After spending a dinner date describing cryptography From the Ground Up, I realized that I should've used one more example to make the idea of asymmetric keys a little more clear. So, here is that example:
I'll use multiplication as my encryption function. Say my public key is 2. You want to secretly send me the letter 'a', which corresponds to the ASCII code 65. So, you use the encryption function (*) and the key (2) to calculate the ciphertext (65*2=130), which you send to me.
My private key is the inverse of 2- 1/2. Note that the public key (2) and my private key (1/2) are not the same!
I get the ciphertext 130 from you, and use the encryption function (*) with my private key (1/2) to recover the plaintext (130*1/2 = 65).
Ta da!
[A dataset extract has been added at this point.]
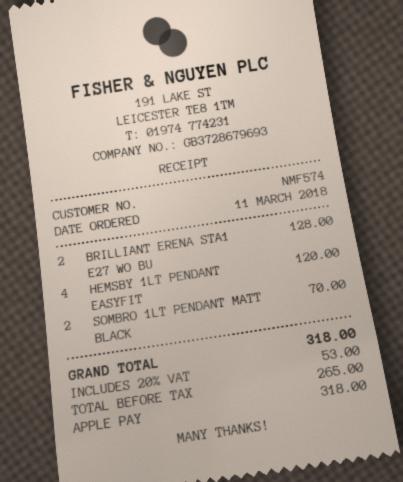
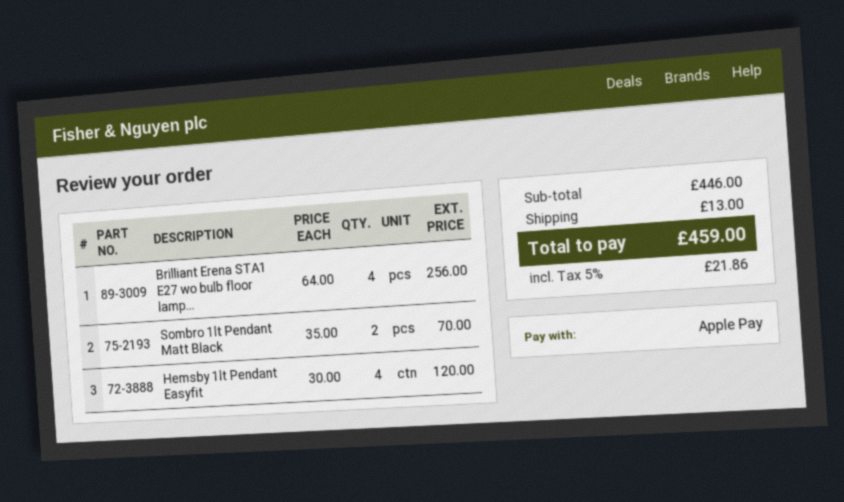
BRILLIANT ERENA STA1 E27 WO BU: 2 for 128.00 -> 4 for 256.00
shipping: none -> 13.00
tax: 20% = 53.00 -> 5% = 21.86
total: 318.00 -> 459.00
We have just accomplished encrypted communication without ever sharing a secret key.
Now, just replace multiplication with some other function for which it is really, really difficult to calculate the inverse of some arbitrary number (like, say, modular exponentiation), so that you can't figure out what my private key is despite having the function and the public key, and bam, you've got RSA public-key encryption & digital signing.
In this toy example, and in actual RSA, the private key is the inverse of the public key, and the public key is also the inverse of the private key. This makes them interchangeable, and lets you do signing & encryption at the same time. However, while this seems intuitive and natural, it is not necessarily the case. There do exist functions for which a=b^-1 does *not* imply that b=a^-1, in which case the keys are not interchangeable.